Most people wash too often. As a result, the scalp overproduces oil to compensate for constant stripping. For fine hair, 3 times a week works well. For thick or coarse textures, 1 to 2 times is usually enough. However, sweating heavily daily changes the equation, scalp hygiene always comes first.
Does the order of hair products actually matter?
Yes, and significantly. Because lighter products can’t penetrate through heavier ones, you always apply in order from thinnest to thickest. Water first, then leave-in, then cream, then oil. In other words, think of each layer as a vehicle delivering the next one deeper into the shaft.

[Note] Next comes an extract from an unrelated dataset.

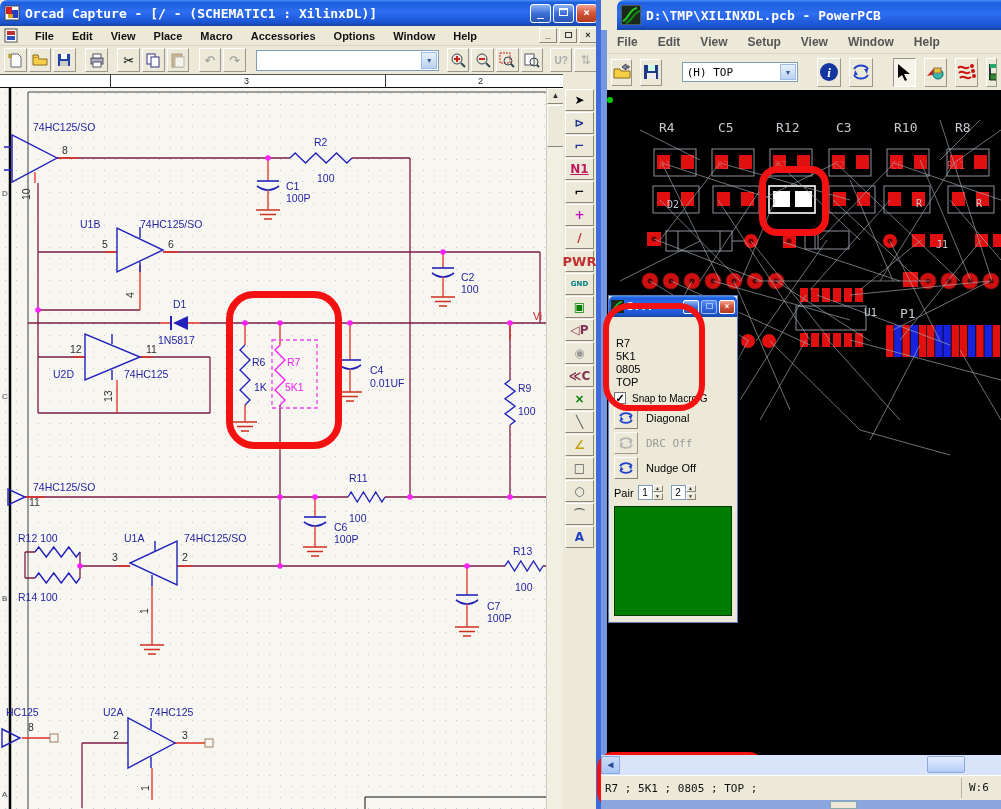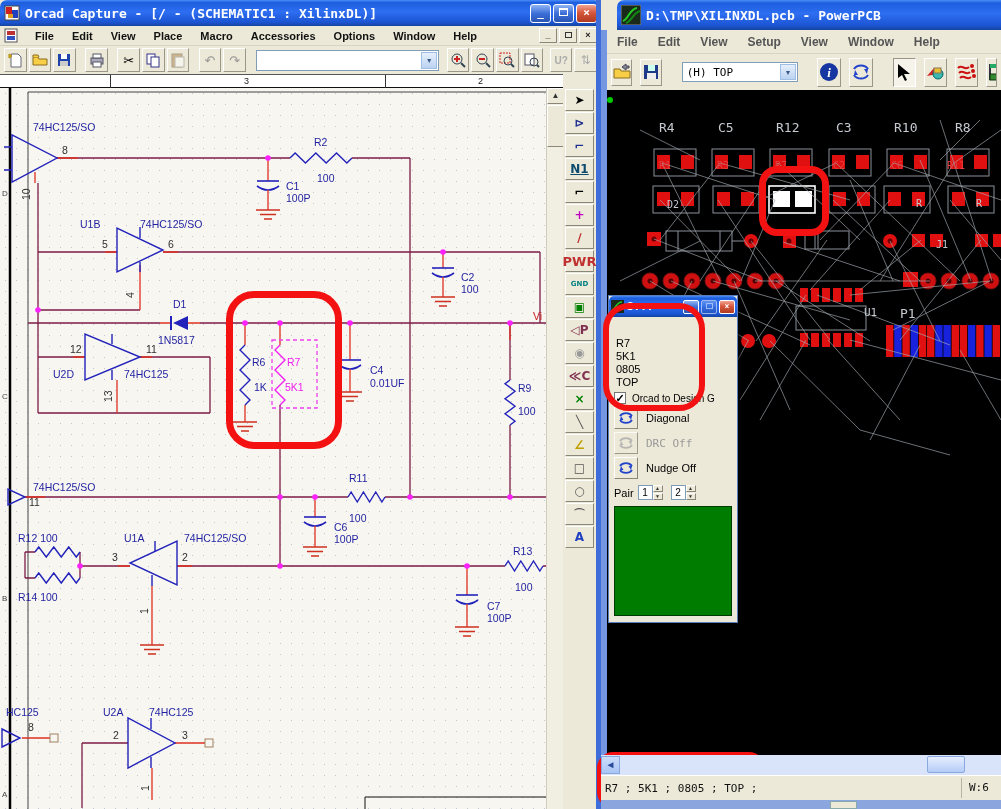"N1" div.palbtn { color: #0c4a6e -> #be185d }
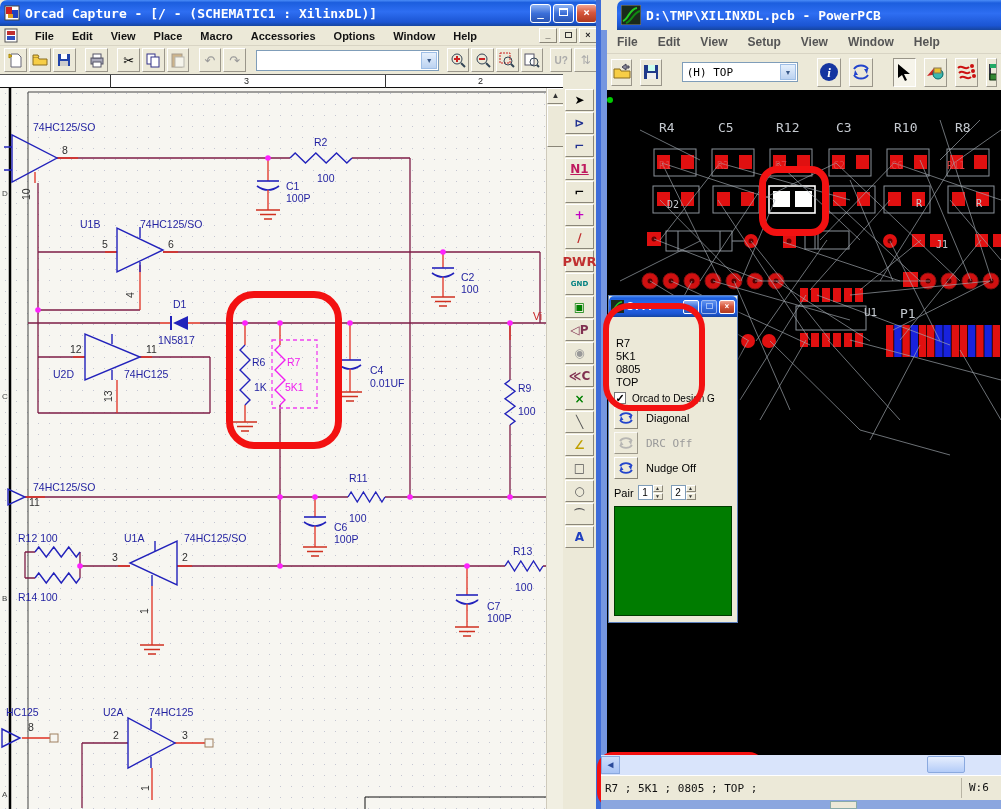"Orcad to Design G" span { text: Orcad to Design -> Snap to Macro }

Can I fix heat damage with the right routine?
Here’s the honest answer, you can’t fully reverse heat damage because it permanently alters the protein structure. However, a consistent hair care routine with bond-building treatments and deep conditioning can dramatically improve elasticity and reduce future breakage. Trim the worst damage and protect aggressively going forward.
Why does my hair look great after washing but terrible the next day?
This usually signals a sealing problem. Therefore, check whether your final step is actually locking moisture in. High porosity hair loses water overnight. Furthermore, cotton pillowcases create friction and pull moisture out. Swap to satin or silk and try applying a light oil on day two to refresh without rewashing.
The Amber Verdict
A smart hair care routine isn’t complicated, it’s strategic, and the strategy comes from understanding your own hair’s biology. Once you know your porosity and stop guessing at products, the results stack up faster than you’d expect. Pin this so you have the full protocol exactly when you need it.